Esse, a nosso juízo, o entendimento que se retira do artigo 8º da aludida lei. No ponto, a literalidade resolve. Mas, ainda que assim não fosse, haveria outros elementos a justificar essa interpretação, a depender da realidade financeira de cada ente federativo e das escolhas políticas acertadas que fizeram ao longo do tempo. Ensina-nos Carlos Maximiliano sobre o tema:

“m) Guia-se bem o hermeneuta por meio do processo verbal quando claros e apropriados os termos da norma positiva, ou do ato jurídico (19). Entretanto, não é absoluto o preceito; porque a linguagem, embora perfeita na aparência, pode ser inexata; não raro, aplicados a um texto, lúcido à primeira vista, outros elementos de interpretação, conduzem a resultado diverso do obtido com o só emprego do processo filológico (20). Sobretudo em se tratando de atos jurídicos, a justiça e o dever precípuo de fazer prevalecer a vontade real conduzem a decidir contra a letra explícita, fruto, às vezes, de um engano ao redigirem (21)” (grifo dos autores) [3].

Nessa linha de raciocínio, a interpretação das limitações contidas no artigo 8º deve ser tomada em duplo raciocínio. Primeiro, se o ente federativo tiver assegurado recursos suficientes para o combate à Covid-19, a limitação das despesas de custeio imposta pelo artigo 8º não é aplicável, pois a finalidade da norma — restringir em gastos de pessoal para aplicar em combate à pandemia — restou atingida. Segundo, se o ente não estiver sob os efeitos de reconhecimento de situação de calamidade pública por seu correspectivo Poder Legislativo, também a norma deve ser afastada.
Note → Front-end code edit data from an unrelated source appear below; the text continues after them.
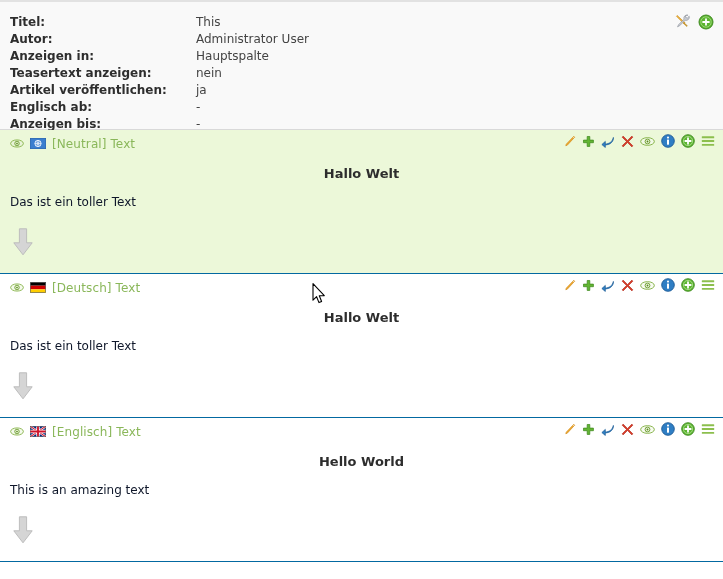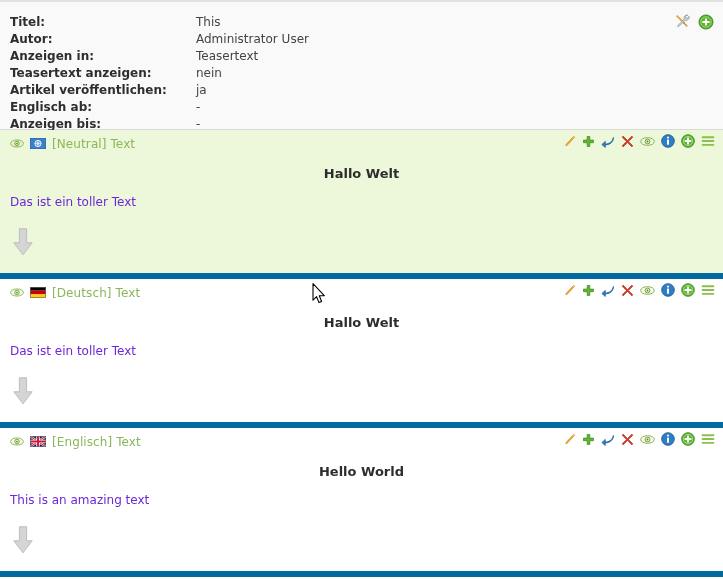--- a/index.html
+++ b/index.html
@@ -61,21 +61,21 @@
     right: 9px;
     display: flex;
     align-items: center;
     gap: 7px;
   }
 
   
   .block {
     position: relative;
     box-sizing: border-box;
-    border-bottom: 6px solid #0369a1;
+    border-bottom: 1px solid #0369a1;
     padding: 0;
   }
   .block.highlight {
     background: #ecf8d9;
   }
   .block.plain {
     background: #ffffff;
   }
 
   .block-head {
@@ -109,21 +109,21 @@
   .block-title {
     font-size: 13px;
     font-weight: bold;
     color: #2d2d2d;
     padding: 14px 10px 0 10px;
     line-height: 16px;
     text-align: center;
   }
   .block-body {
     font-size: 12px;
-    color: #6d28d9;
+    color: #0f172a;
     padding: 12px 10px 0 10px;
     line-height: 16px;
   }
   .block-footer {
     padding: 18px 10px 14px 12px;
   }
 
   
   .ico {
     display: inline-block;
@@ -148,21 +148,21 @@
         <tr>
           <td class="meta-label">Titel:</td>
           <td class="meta-value">This</td>
         </tr>
         <tr>
           <td class="meta-label">Autor:</td>
           <td class="meta-value">Administrator User</td>
         </tr>
         <tr>
           <td class="meta-label">Anzeigen in:</td>
-          <td class="meta-value">Teasertext</td>
+          <td class="meta-value">Hauptspalte</td>
         </tr>
         <tr>
           <td class="meta-label">Teasertext anzeigen:</td>
           <td class="meta-value">nein</td>
         </tr>
         <tr>
           <td class="meta-label">Artikel veröffentlichen:</td>
           <td class="meta-value">ja</td>
         </tr>
         <tr>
Nessa dimensão, tendo o ente salvaguardado recursos financeiros suficientes para enfrentar os efeitos deletérios da pandemia da Covid-19, bem como não submetido a calamidade pública, não se impõem às limitações previstas no artigo 8º.

FONTE: https://www.conjur.com.br/2021-jul-20/leite-veloso-reajuste-servidor-egide-lc-17320

[1] Página 34 do Parecer (disponível em: <https://legis.senado.leg.br/sdleg-getter/documento?dm=8103880&ts=1592596292176&disposition=inline> Acesso em: 22/06/2020).

[2] Parecer SEI nº 13053/2020/ME citado PARECER nº 00159/2021/PGFN/AGU:

[3] MAXIMILIANO, Carlos. Hermenêutica e Aplicação do Direito. 20ª ed. Rio de Janeiro: Forense, 2011, p. 92.


Artur Leandro Veloso de Souza é procurador do Estado de Santa Catarina.

Harrison Leite é professor de Direito Financeiro e Tributário da UFBA e da UESC.